Data is loaded from the outputs generated in `optimizer_schedule_multi_epoch.csv` and `epoch_histories.pkl`.

In [None]:
# Required imports
import pandas as pd
import matplotlib.pyplot as plt
import seaborn as sns
import pickle
from pathlib import Path
import numpy as np

# Set plotting style
sns.set(style="whitegrid", context="talk")
plt.rcParams['figure.figsize'] = (12, 8)
plt.rcParams['figure.dpi'] = 100

# Create output directory for plots
OUTPUT_DIR = Path("reports/scaling_validation_v3")
PLOT_DIR = OUTPUT_DIR / "week5_plots"
PLOT_DIR.mkdir(parents=True, exist_ok=True)
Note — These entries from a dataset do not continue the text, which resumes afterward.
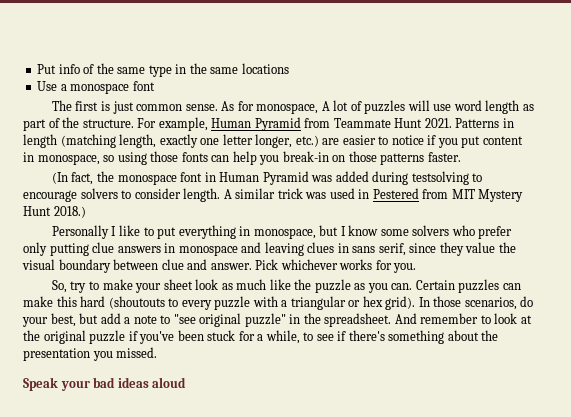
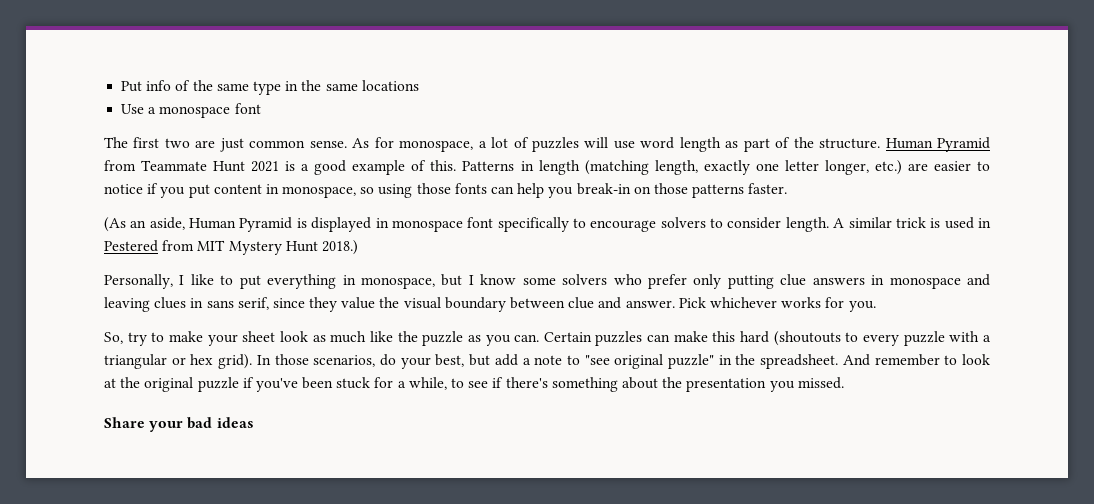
- The first is just common sense.
+ The first two are just common sense.
- As for monospace, A lot of puzzles will use word length as part of the structure.
+ As for monospace, a lot of puzzles will use word length as part of the structure.
- For example, Human Pyramid from Teammate Hunt 2021.
+ Human Pyramid from Teammate Hunt 2021 is a good example of this.
- (In fact, the monospace font in Human Pyramid was added during testsolving to encourage solvers to consider length.
+ (As an aside, Human Pyramid is displayed in monospace font specifically to encourage solvers to consider length.
- A similar trick was used in Pestered from MIT Mystery Hunt 2018.)
+ A similar trick is used in Pestered from MIT Mystery Hunt 2018.)
- Personally I like to put everything in monospace, but I know some solvers who prefer only putting clue answers in monospace and leaving clues in sans serif, since they value the visual boundary between clue and answer.
+ Personally, I like to put everything in monospace, but I know some solvers who prefer only putting clue answers in monospace and leaving clues in sans serif, since they value the visual boundary between clue and answer.
- Speak your bad ideas aloud
+ Share your bad ideas

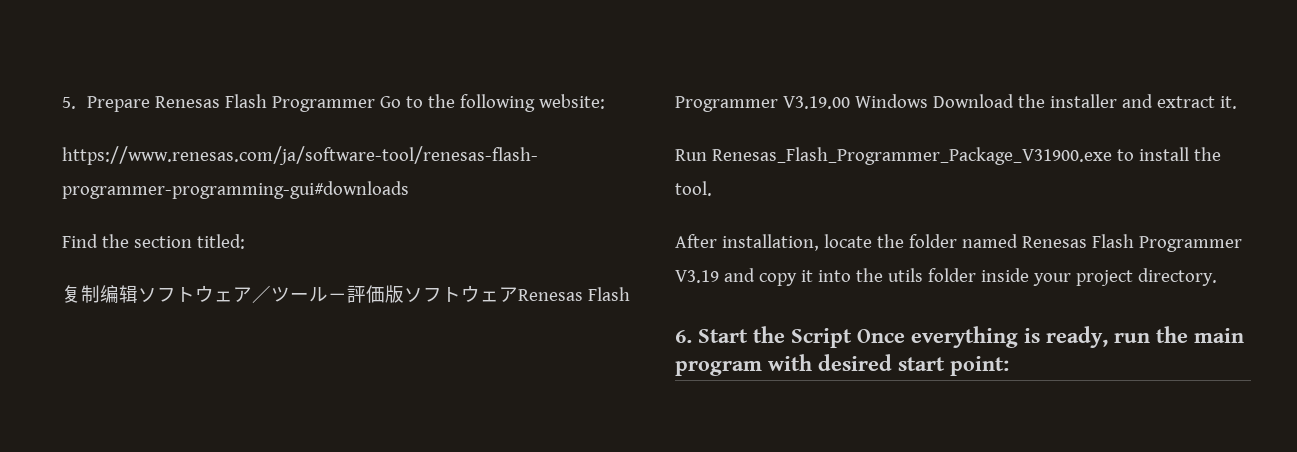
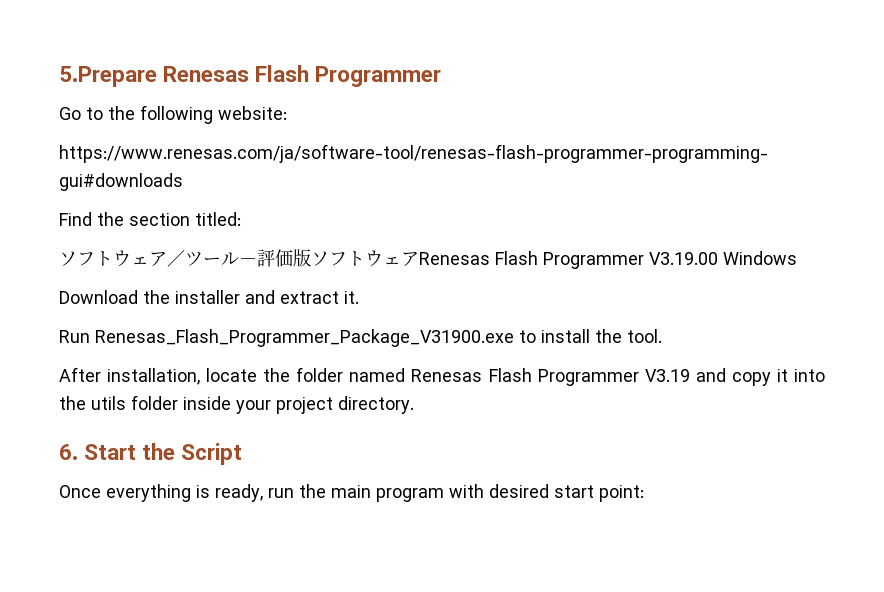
- 5. Prepare Renesas Flash Programmer Go to the following website:
+ 5.Prepare Renesas Flash Programmer
+ Go to the following website:
- 复制编辑ソフトウェア／ツール－評価版ソフトウェアRenesas Flash Programmer V3.19.00 Windows Download the installer and extract it.
+ ソフトウェア／ツール－評価版ソフトウェアRenesas Flash Programmer V3.19.00 Windows
+ Download the installer and extract it.
- 6. Start the Script Once everything is ready, run the main program with desired start point:
+ 6. Start the Script
+ Once everything is ready, run the main program with desired start point:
print(f"Plot output directory: {PLOT_DIR}")

In [None]:
# Load data from existing experiments
OUTPUT_DIR = Path("reports/scaling_validation_v3")
df = pd.read_csv(OUTPUT_DIR / "optimizer_schedule_multi_epoch.csv")
with open(OUTPUT_DIR / "epoch_histories.pkl", "rb") as f:
    histories = pickle.load(f)

print(f"Loaded {len(df)} experiment summaries and {len(histories)} history records.")
display(df.head())

In [None]:
# Plot 1: Accuracy vs Epochs (grouped by optimizer/schedule)
plt.figure(figsize=(14, 8))

# Create line plot for each optimizer-schedule combination
for optimizer in df["optimizer"].unique():
    for schedule in df["schedule"].unique():
        subset = df[(df["optimizer"] == optimizer) & 
                   (df["schedule"] == schedule)].sort_values("epochs")
        if not subset.empty:
            linestyle = '-' if optimizer == 'AdamW' else '--'
            marker = 'o' if schedule == 'fixed' else 's' if schedule == 'step' else '^' if schedule == 'cosine' else 'D'
            plt.plot(subset["epochs"], subset["val_accuracy"], 
                    linestyle=linestyle, marker=marker, markersize=8,
                    label=f"{optimizer} | {schedule}", linewidth=2, alpha=0.8)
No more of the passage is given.